You are viewing a plain text version of this content. The canonical link for it is here.
Posted to user@spark.apache.org by Alexey Romanchuk <al...@gmail.com> on 2014/12/01 09:37:27 UTC

akka.remote.transport.Transport$InvalidAssociationException: The remote system terminated the association because it is shutting down

Hello spark users!

I found lots of strange messages in driver log. Here it is:

2014-12-01 11:54:23,849 [sparkDriver-akka.actor.default-dispatcher-25]
ERROR
akka.remote.EndpointWriter[akka://sparkDriver/system/endpointManager/reliableEndpointWriter-akka.tcp%3A%2F%2FsparkExecutor%40data1.hadoop%3A17372-5/endpointWriter]
- AssociationError [akka.tcp://sparkDriver@10.54.87.173:55034] <-
[akka.tcp://sparkExecutor@data1.hadoop:17372]: Error [Shut down address:
akka.tcp://sparkExecutor@data1.hadoop:17372] [
akka.remote.ShutDownAssociation: Shut down address:
akka.tcp://sparkExecutor@data1.hadoop:17372
Caused by: akka.remote.transport.Transport$InvalidAssociationException: The
remote system terminated the association because it is shutting down.
]

I got this message for every worker twice. First - for driverPropsFetcher
and next for sparkExecutor. Looks like spark shutdown remote akka system
incorrectly or there is some race condition in this process and driver sent
some data to worker, but worker's actor system already in shutdown state.

Except for this message everything works fine. But this is ERROR level
message and I found it in my "ERROR only" log.

Do you have any idea is it configuration issue, bug in spark or akka or
something else?

Thanks!

Re: akka.remote.transport.Transport$InvalidAssociationException: The remote system terminated the association because it is shutting down

Posted by Lan <nd...@gmail.com>.
Hi Alexey and Daniel,

I'm using Spark 1.2.0 and still having the same error, as described below.

Do you have any news on this?

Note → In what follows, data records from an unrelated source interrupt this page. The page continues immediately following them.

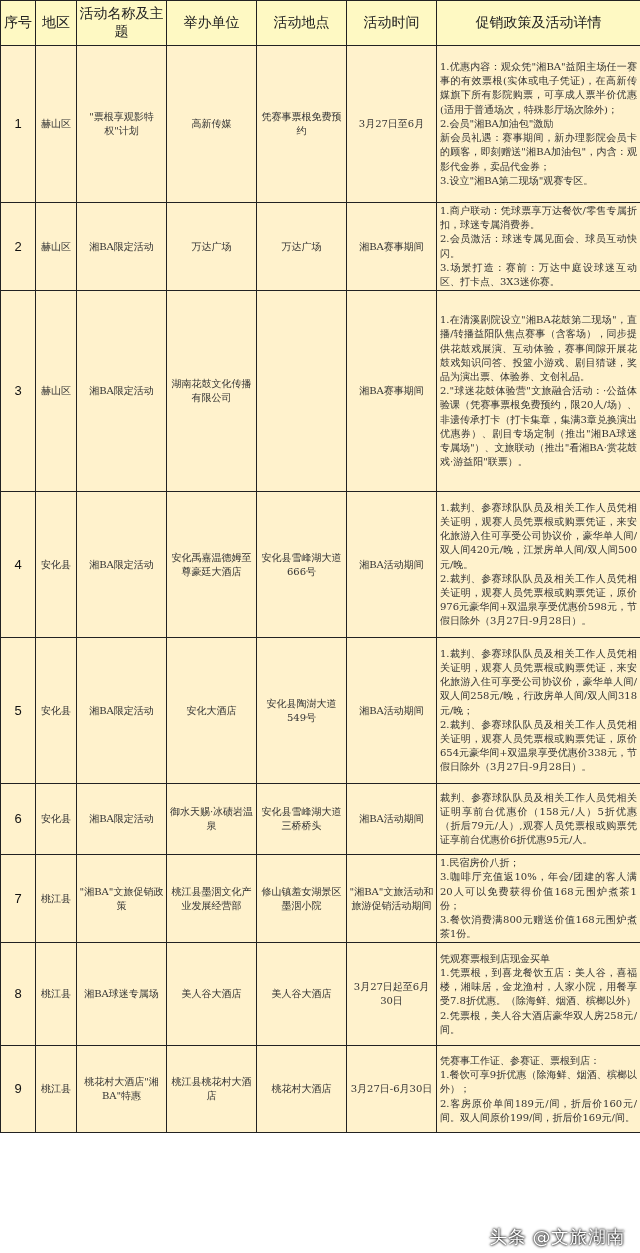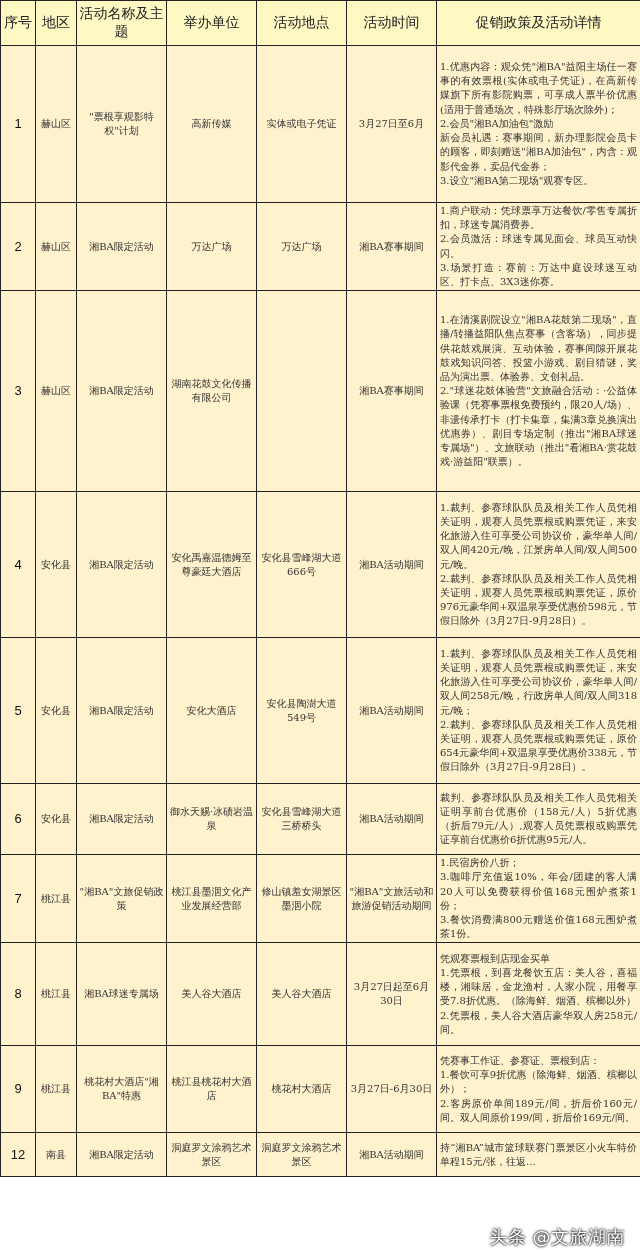--- a/index.html
+++ b/index.html
@@ -45,7 +45,7 @@
       <td>赫山区</td>
       <td>"票根享观影特权"计划</td>
       <td>高新传媒</td>
-      <td>实体或电子凭证</td>
+      <td>凭赛事票根免费预约</td>
       <td>3月27日至6月</td>
       <td class="detail mid">
         <span class="line">1.优惠内容：观众凭"湘BA"益阳主场任一赛事的有效票根(实体或电子凭证)，在高新传媒旗下所有影院购票，可享成人票半价优惠(适用于普通场次，特殊影厅场次除外)；</span>

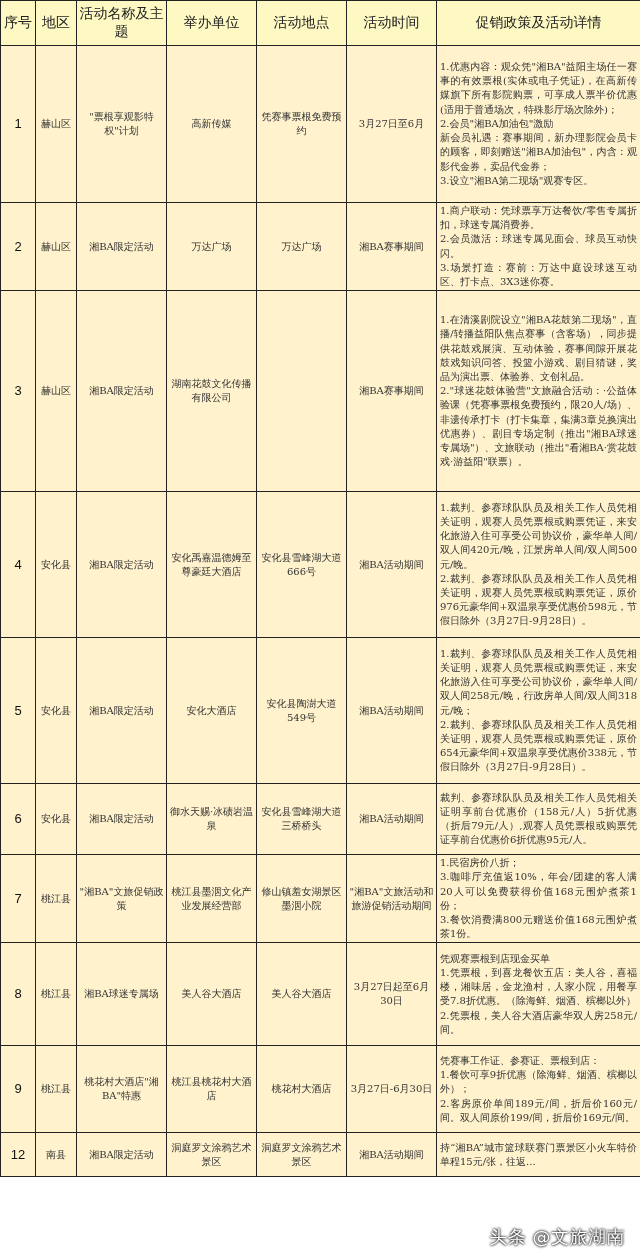--- a/index.html
+++ b/index.html
@@ -164,17 +164,6 @@
 
 
 
-    <tr style="height:44px">
-      <td class="idx">12</td>
-      <td>南县</td>
-      <td>湘BA限定活动</td>
-      <td>洞庭罗文涂鸦艺术景区</td>
-      <td>洞庭罗文涂鸦艺术景区</td>
-      <td>湘BA活动期间</td>
-      <td class="detail mid">
-        <span class="line">持“湘BA”城市篮球联赛门票景区小火车特价单程15元/张，往返...</span>
-      </td>
-    </tr>
   </tbody>
 </table>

Really appreciate your responses!!!

"a Spark cluster of 1 master VM SparkV1 and 1 worker VM SparkV4 (the error
is the same if I have 2 workers). They are connected without a problem now.
But when I submit a job (as in
https://spark.apache.org/docs/latest/quick-start.html) at the master: 

>spark-submit --master spark://SparkV1:7077 examples/src/main/python/pi.py 

it seems to run ok and returns "Pi is roughly...", but the worker has the
following Error: 

15/02/07 15:22:33 ERROR EndpointWriter: AssociationError
[akka.tcp://sparkWorker@SparkV4:47986] <-
[akka.tcp://sparkExecutor@SparkV4:46630]: Error [Shut down address:
akka.tcp://sparkExecutor@SparkV4:46630] [ 
akka.remote.ShutDownAssociation: Shut down address:
akka.tcp://sparkExecutor@SparkV4:46630 
Caused by: akka.remote.transport.Transport$InvalidAssociationException: The
remote system terminated the association because it is shutting down. 
] 

More about the setup: each VM has only 4GB RAM, running Ubuntu, using
spark-1.2.0, built for Hadoop 2.6.0 or 2.4.0. "




--
View this message in context: http://apache-spark-user-list.1001560.n3.nabble.com/akka-remote-transport-Transport-InvalidAssociationException-The-remote-system-terminated-the-associan-tp20071p21607.html
Sent from the Apache Spark User List mailing list archive at Nabble.com.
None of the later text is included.